TASK ITEM:
Print out all of the records exactly; no picture belongs in the result.

DATA UNDER STUDY:
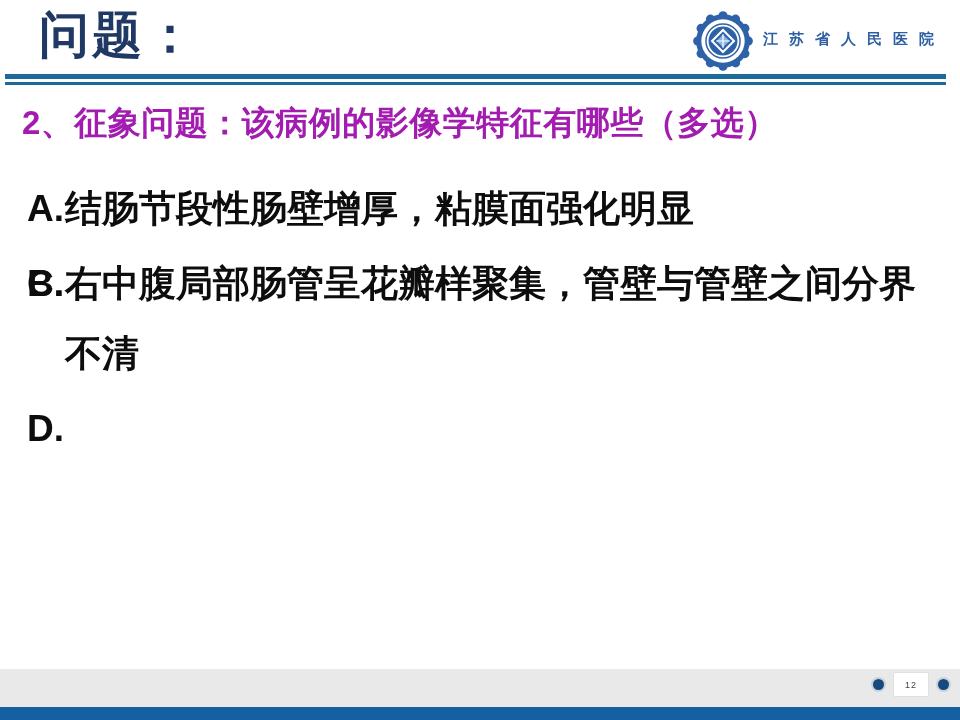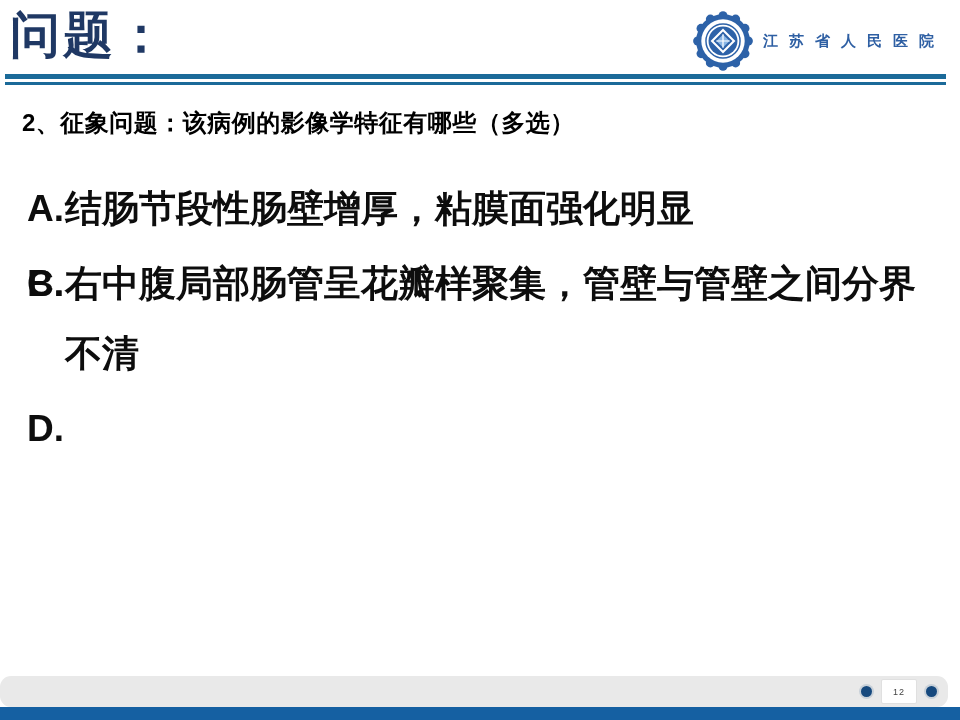--- a/index.html
+++ b/index.html
@@ -14,7 +14,7 @@
   
   .slide-title {
     position: absolute;
-    left: 10px; top: 2px;
+    left: 39px; top: 2px;
     font-size: 50px;
     font-weight: 700;
     color: #1f3864;

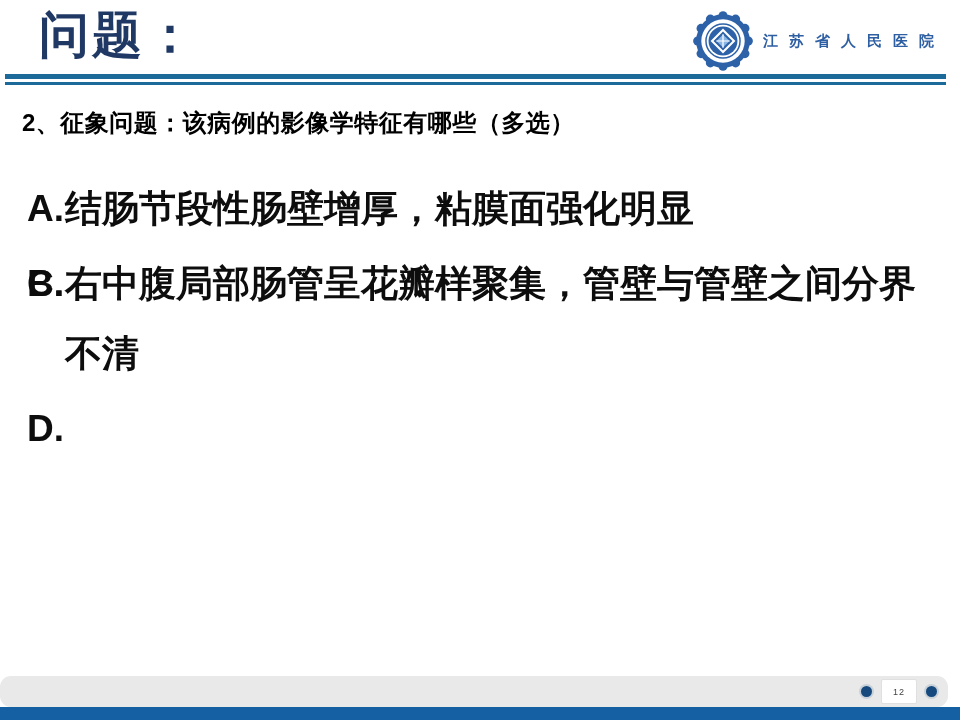--- a/index.html
+++ b/index.html
@@ -38,7 +38,7 @@
   .hospital-names {
     margin-left: 9px;
     width: 182px;
-    font-family: Liberation Serif, serif;
+    font-family: Liberation Mono, monospace;
     font-weight: 700;
     color: #2e5fa3;
   }

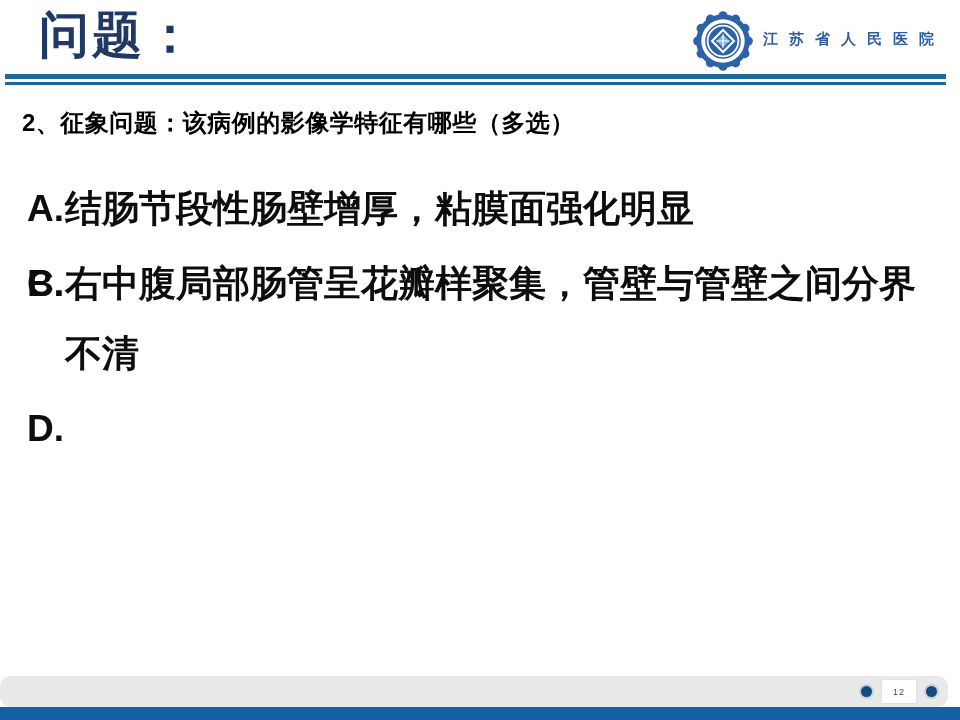--- a/index.html
+++ b/index.html
@@ -60,9 +60,9 @@
     position: absolute;
     left: 22px; top: 98px;
     width: 915px;
-    font-size: 24px;
+    font-size: 33px;
     font-weight: 700;
-    color: #000000;
+    color: #a21caf;
     line-height: 50px;
     letter-spacing: 0.5px;
   }

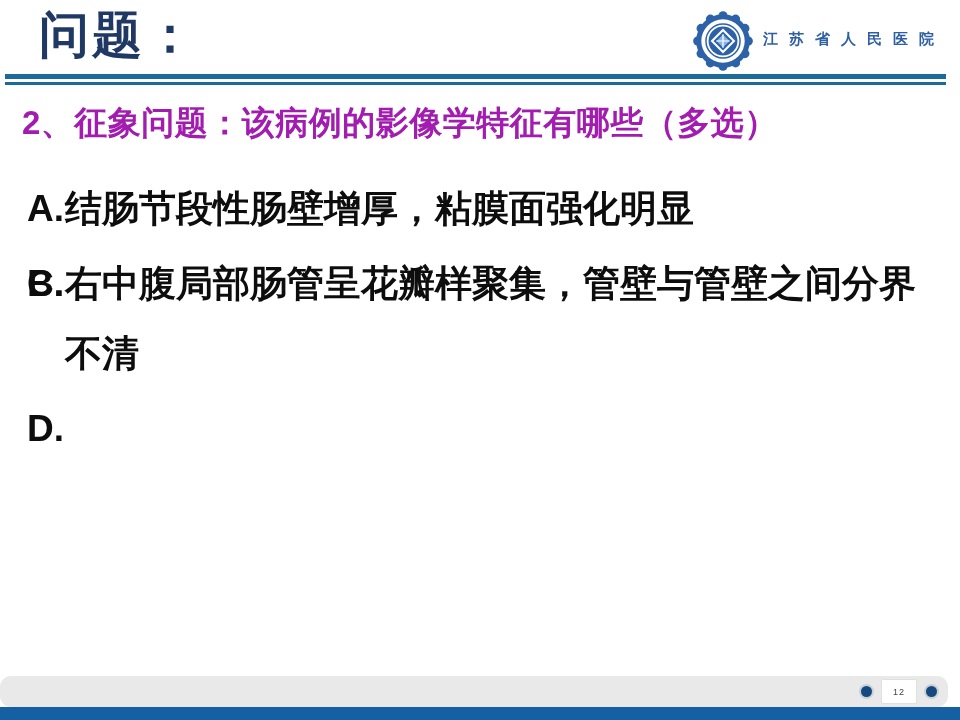--- a/index.html
+++ b/index.html
@@ -90,10 +90,9 @@
   
   .footer-band {
     position: absolute;
-    left: 0; right: 12px; bottom: 13px;
-    height: 31px;
+    left: 0; right: 0; bottom: 13px;
+    height: 38px;
     background: #e9e9e9;
-    border-radius: 11px;
   }
   .footer-bar {
     position: absolute;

ANSWER BOX:
--- a/index.html
+++ b/index.html
@@ -14,7 +14,7 @@
   
   .slide-title {
     position: absolute;
-    left: 10px; top: 2px;
+    left: 39px; top: 2px;
     font-size: 50px;
     font-weight: 700;
     color: #1f3864;

--- a/index.html
+++ b/index.html
@@ -38,7 +38,7 @@
   .hospital-names {
     margin-left: 9px;
     width: 182px;
-    font-family: Liberation Serif, serif;
+    font-family: Liberation Mono, monospace;
     font-weight: 700;
     color: #2e5fa3;
   }

--- a/index.html
+++ b/index.html
@@ -60,9 +60,9 @@
     position: absolute;
     left: 22px; top: 98px;
     width: 915px;
-    font-size: 24px;
+    font-size: 33px;
     font-weight: 700;
-    color: #000000;
+    color: #a21caf;
     line-height: 50px;
     letter-spacing: 0.5px;
   }

--- a/index.html
+++ b/index.html
@@ -90,10 +90,9 @@
   
   .footer-band {
     position: absolute;
-    left: 0; right: 12px; bottom: 13px;
-    height: 31px;
+    left: 0; right: 0; bottom: 13px;
+    height: 38px;
     background: #e9e9e9;
-    border-radius: 11px;
   }
   .footer-bar {
     position: absolute;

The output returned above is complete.